# REQUIRED ACTION
The data below contains pictures, which are to be skipped; the lines starting at the line with "height: 49px ->" and ending at the line with "text: Source name" are to be output exactly, both ends included.

# EXTRACTED RECORDS
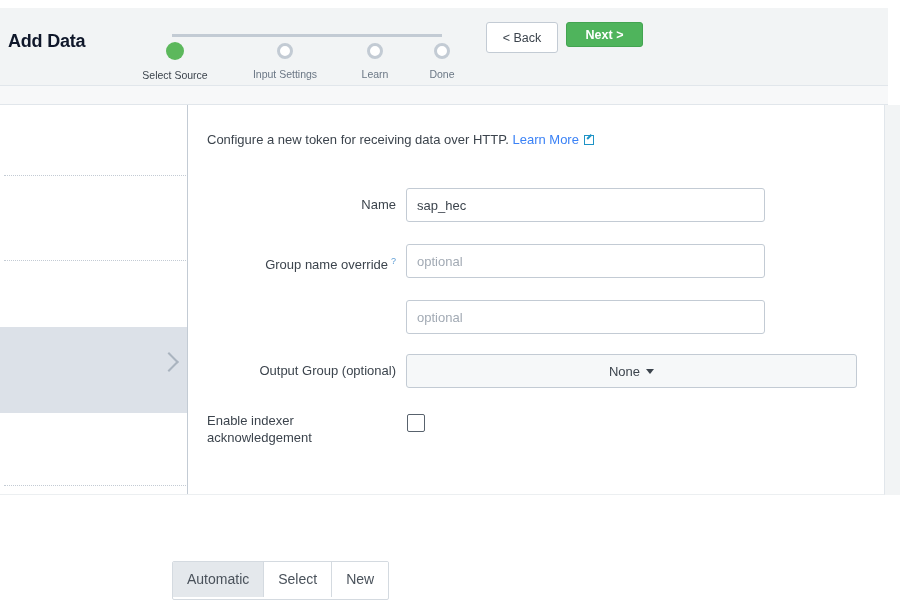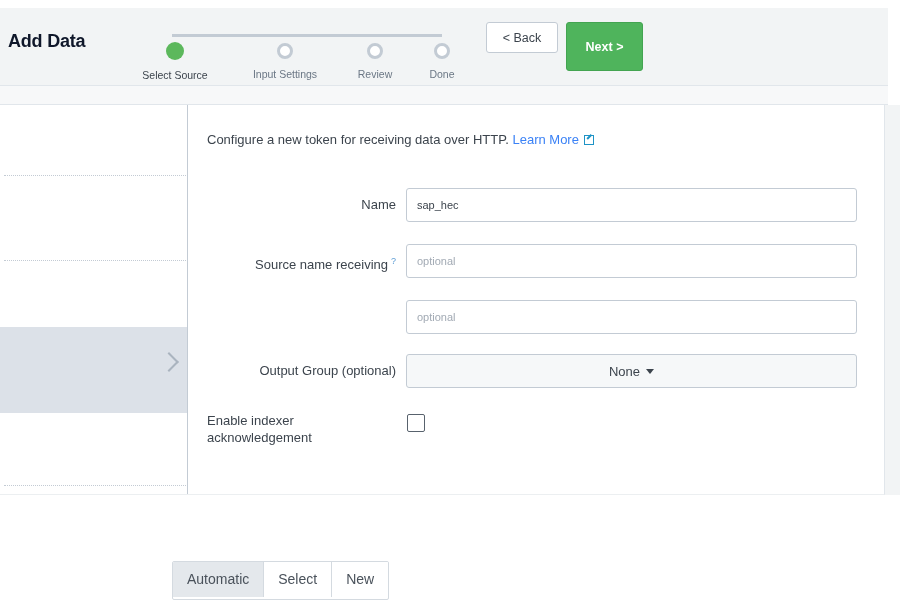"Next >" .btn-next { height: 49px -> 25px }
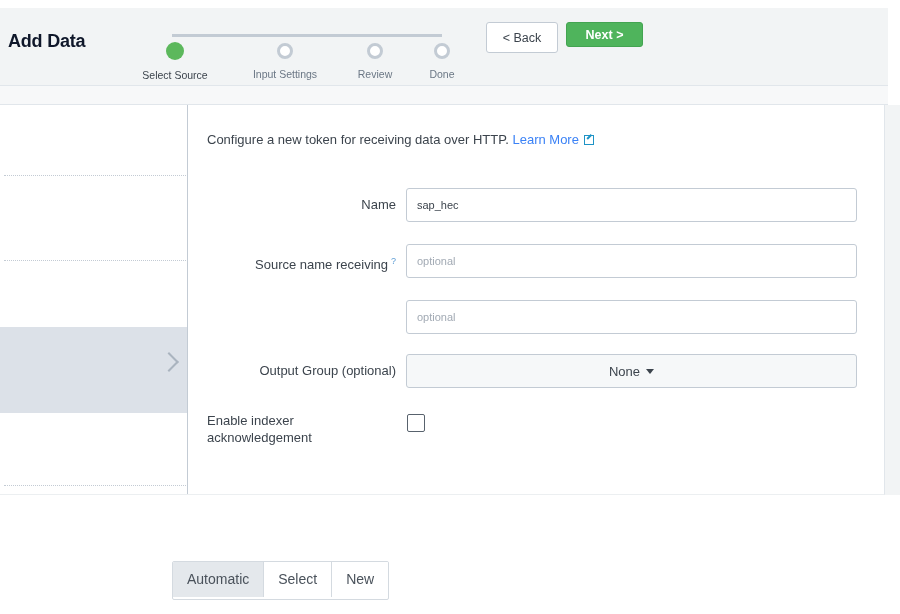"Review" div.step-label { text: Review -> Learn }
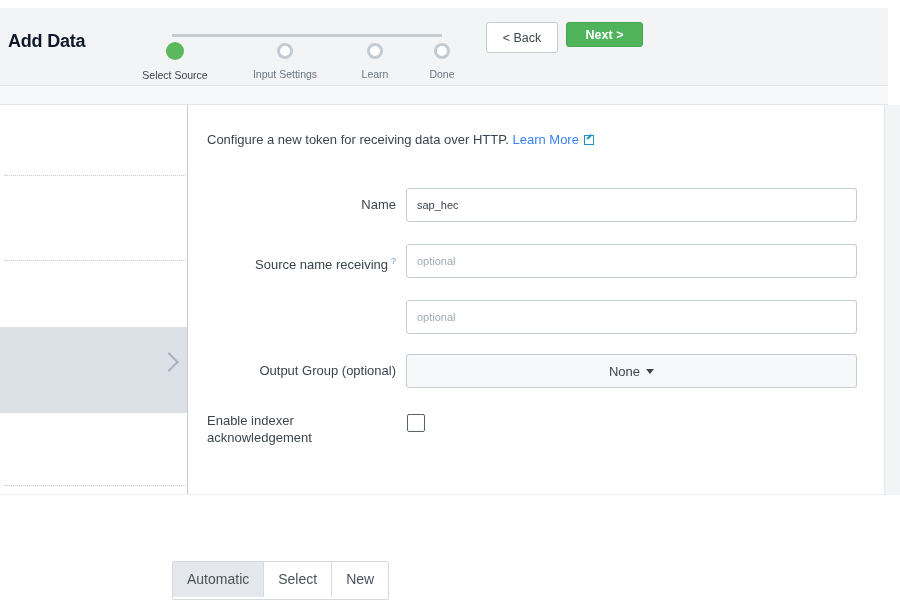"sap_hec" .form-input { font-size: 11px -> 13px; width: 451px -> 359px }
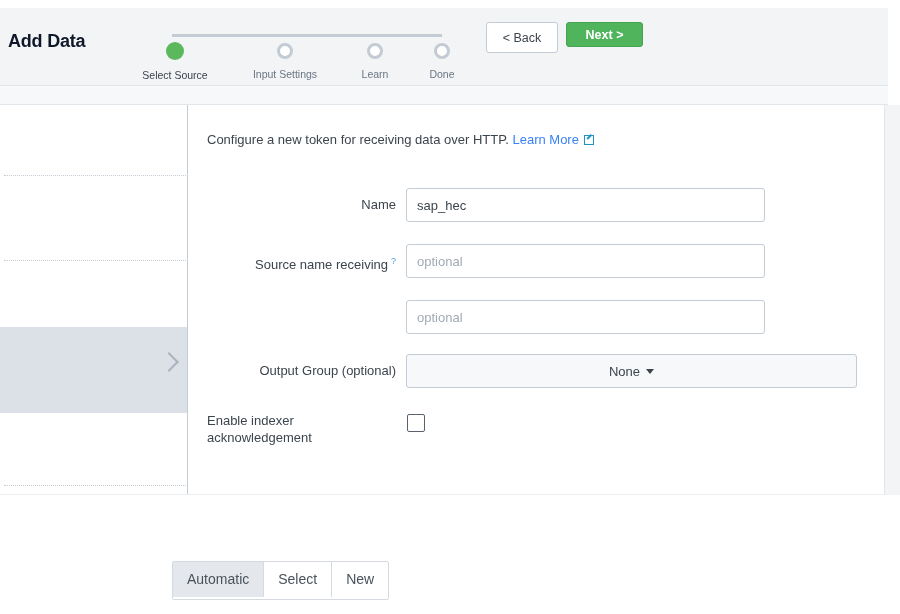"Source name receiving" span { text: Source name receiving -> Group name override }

...

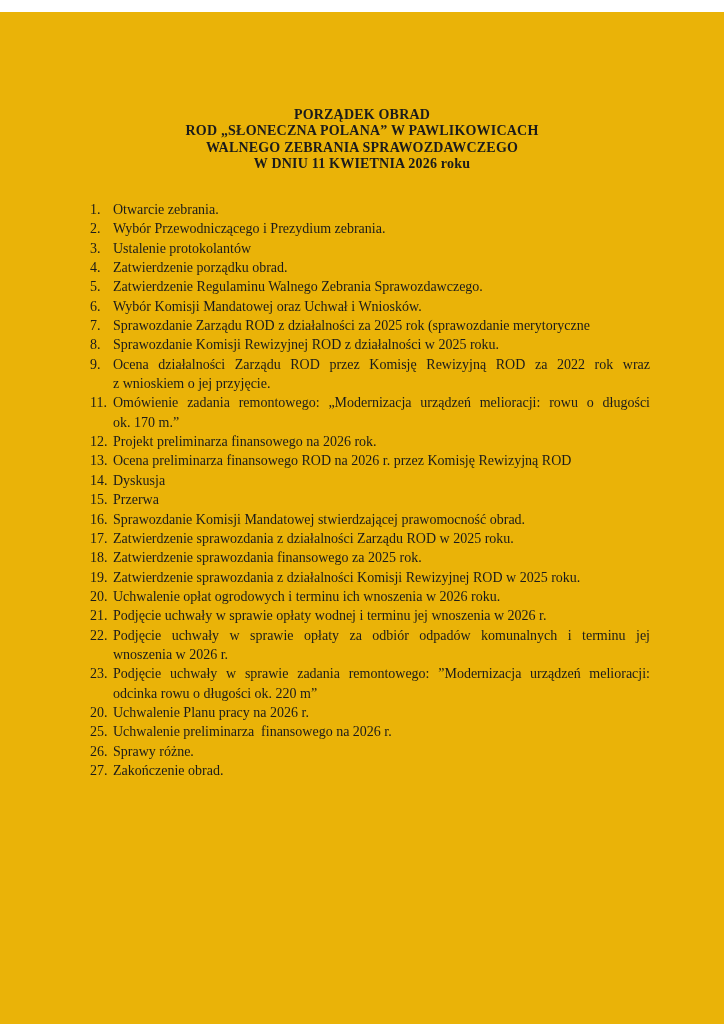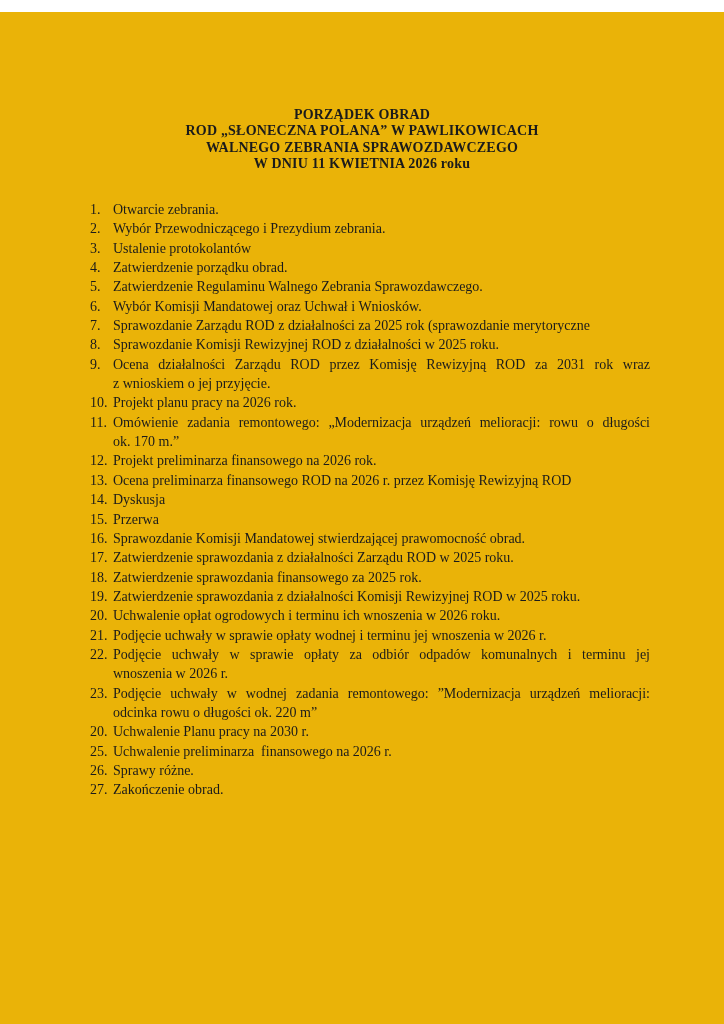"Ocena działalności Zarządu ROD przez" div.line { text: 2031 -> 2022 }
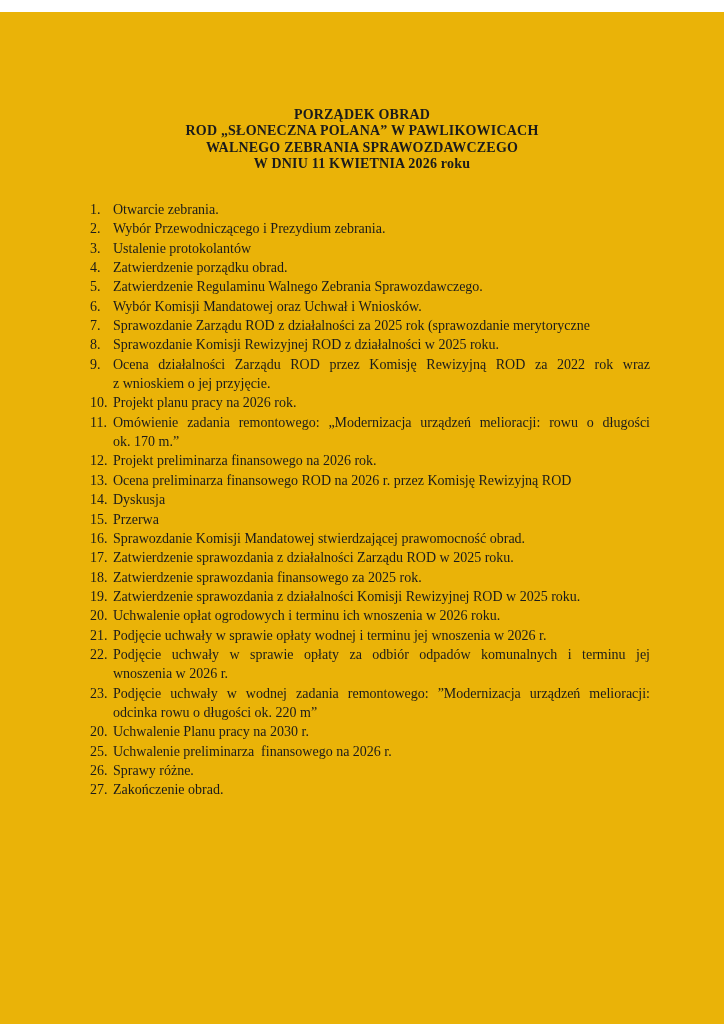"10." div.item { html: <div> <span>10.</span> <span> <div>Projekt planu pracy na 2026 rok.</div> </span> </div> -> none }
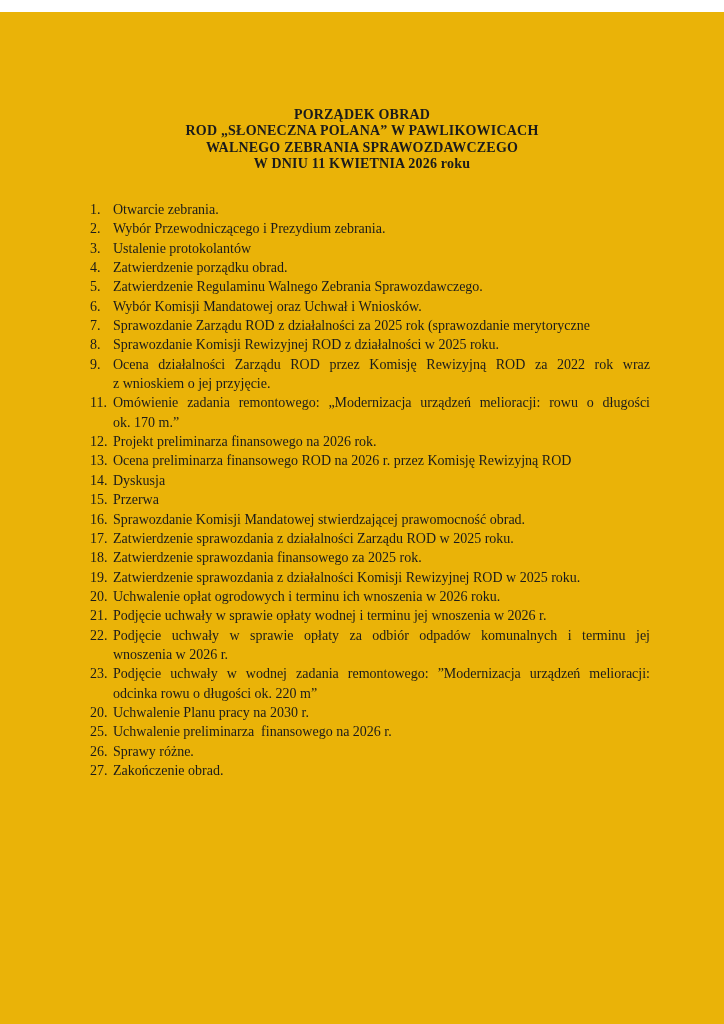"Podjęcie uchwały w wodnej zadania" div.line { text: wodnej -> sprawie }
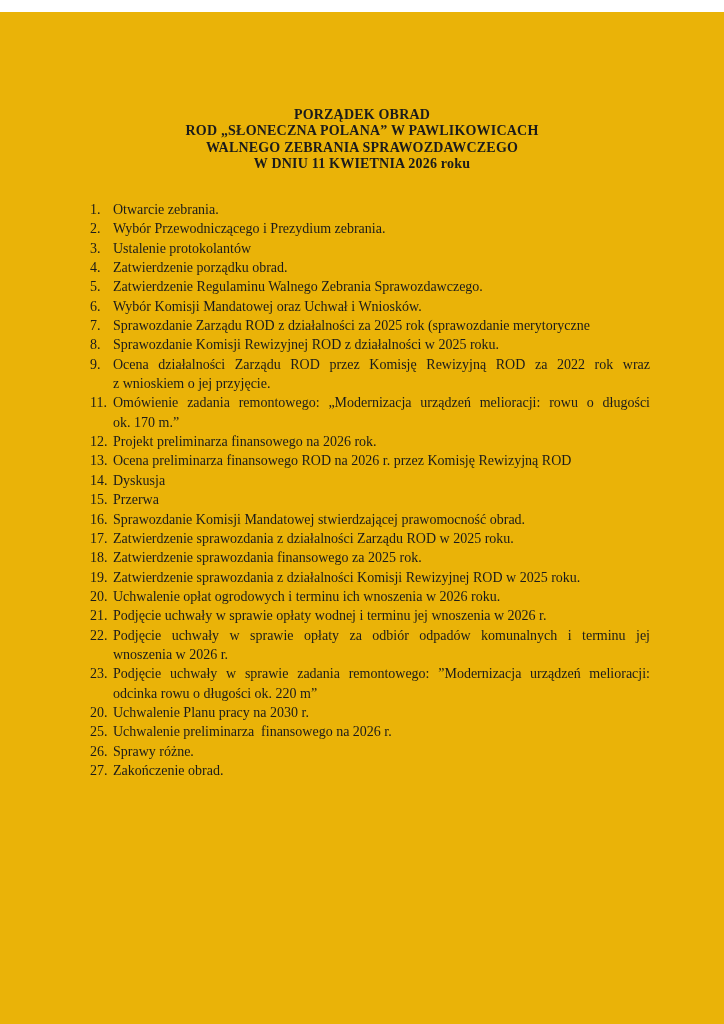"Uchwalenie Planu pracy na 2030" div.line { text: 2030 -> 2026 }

# RESULT BELOW
"Next >" .btn-next { height: 49px -> 25px }
"Review" div.step-label { text: Review -> Learn }
"sap_hec" .form-input { font-size: 11px -> 13px; width: 451px -> 359px }
"Source name receiving" span { text: Source name receiving -> Group name override }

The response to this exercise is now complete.